There were also two confirmed and another two suspected victims found in the Portland, Oregon, area. The bodies were often left in clusters, sometimes posed, usually nude. He would sometimes return to the victims' bodies and engage in necrophilia with their bodies. Ridgway later explained that he did not find necrophilia more sexually satisfying, but having sex with the deceased reduced his need to obtain a living victim and thus limited his exposure to being caught.[7] Ridgway occasionally contaminated the dump sites with gum, cigarettes, and written materials belonging to others, and he even transported a few victims' remains across state lines into Oregon, to confuse the police.[14]

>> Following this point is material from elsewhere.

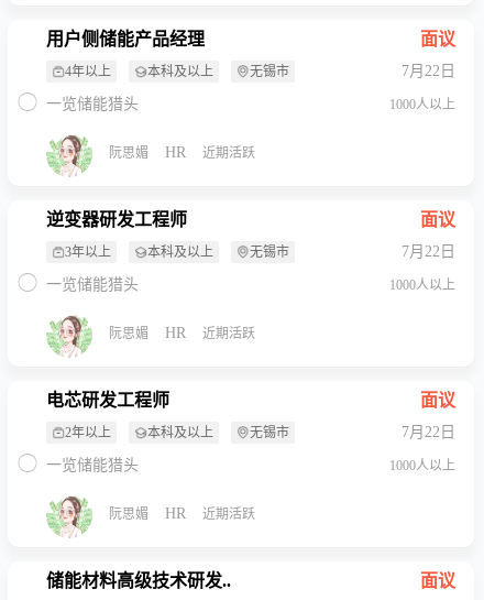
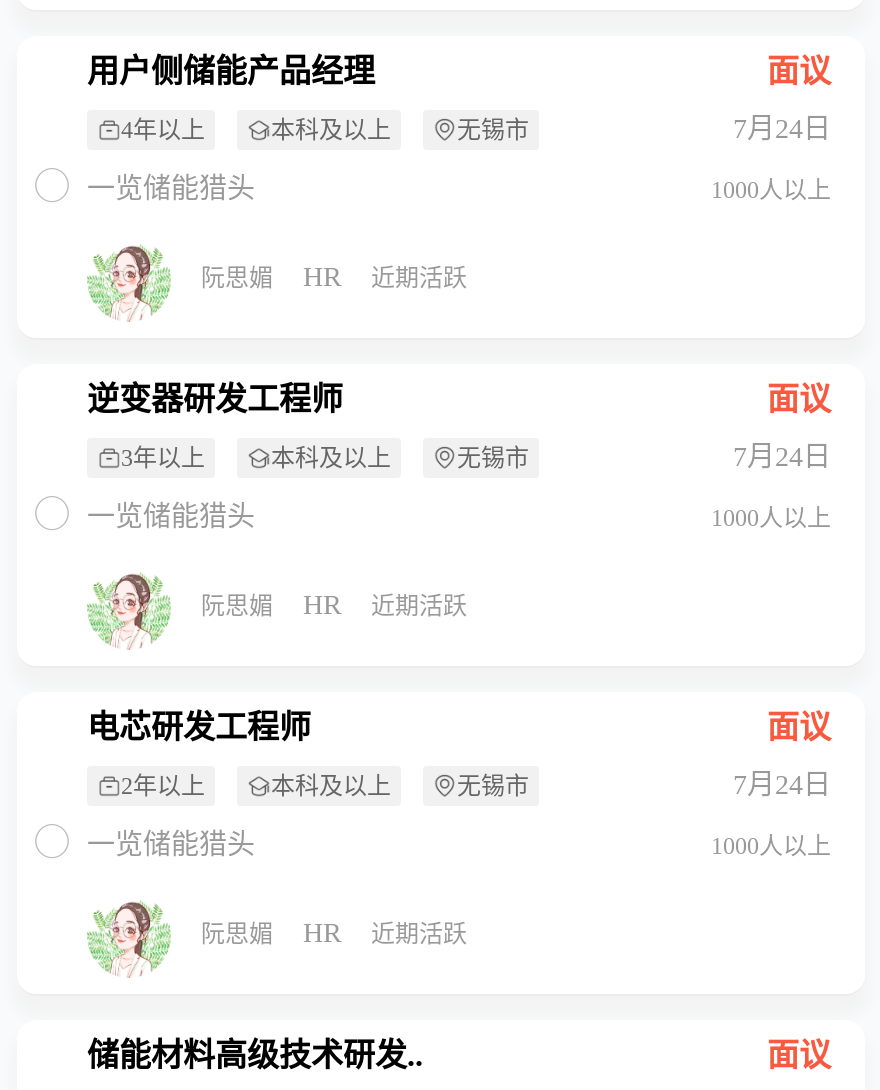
[402,63,455,79] 7月22日 -> [733,114,831,144] 7月24日
[402,243,455,260] 7月22日 -> [733,442,831,472] 7月24日
[402,424,455,440] 7月22日 -> [733,770,831,800] 7月24日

1982–1984: First known victims

The body of Ridgway's first known victim was found in July 1982. A unique kind of spray paint was found on clothing wrapped around the victim's neck, but the paint was not tested for 20 years. If it had been tested at the time, it would have been easier to link the murder to Ridgway.[15] After four more victims were found, the King County Sheriff's Office formed the Green River Task Force to investigate the murders.[15][16] Task force members included Robert Keppel and Dave Reichert, who periodically interviewed incarcerated serial killer Ted Bundy in 1984. Bundy offered his opinions on the psychology, motivations, and behavior of the killer. He suggested that the killer was revisiting the dump sites to have sex with his victims, which turned out to be true, and if police found a fresh grave, they should stake it out and wait for him to come back.[16] Also contributing to the investigation was FBI Special Agent John E. Douglas, who developed a profile of the suspect.[17]

Ridgway was arrested in 1982 and 2001 on charges related to prostitution.[18] He became a suspect in the Green River killings in 1983,[19] when 18-year-old Marie Malvar disappeared. Her boyfriend and her pimp later found a truck in front of Ridgway's house which they thought was the same one she had boarded the day she went missing. Ridgway was interviewed in conjunction with that event, and police received several other tips that mentioned him.[15] In 1984, he passed a polygraph test.[7]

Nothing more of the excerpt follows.